Image comparison data
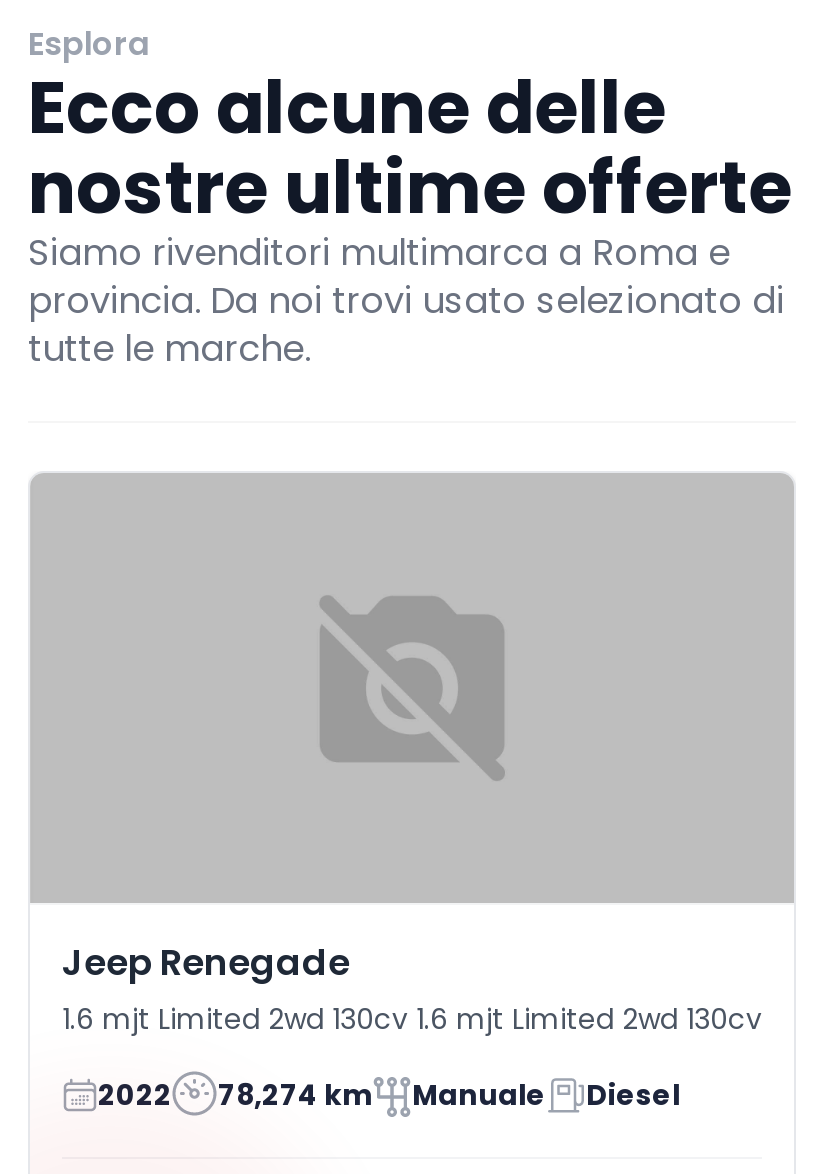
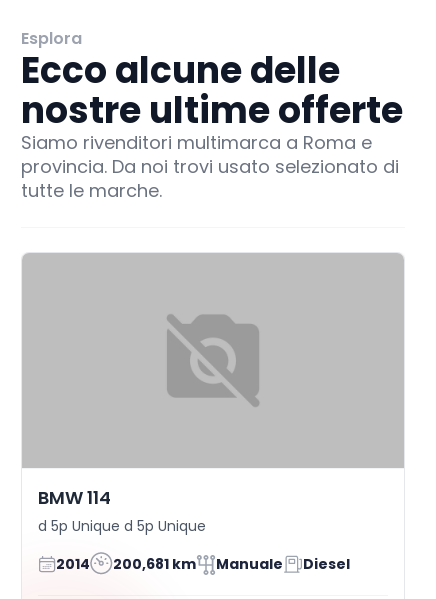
- Jeep Renegade
- 1.6 mjt Limited 2wd 130cv 1.6 mjt Limited 2wd 130cv
+ BMW 114
+ d 5p Unique d 5p Unique

- 2022
- 78,274 km
+ 2014
+ 200,681 km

EXERCISE DETAILS → Leave out the pictures and output every record above precisely as given.

WRITTEN ANSWER →
- Jeep Renegade
- 1.6 mjt Limited 2wd 130cv 1.6 mjt Limited 2wd 130cv
+ BMW 114
+ d 5p Unique d 5p Unique

- 2022
- 78,274 km
+ 2014
+ 200,681 km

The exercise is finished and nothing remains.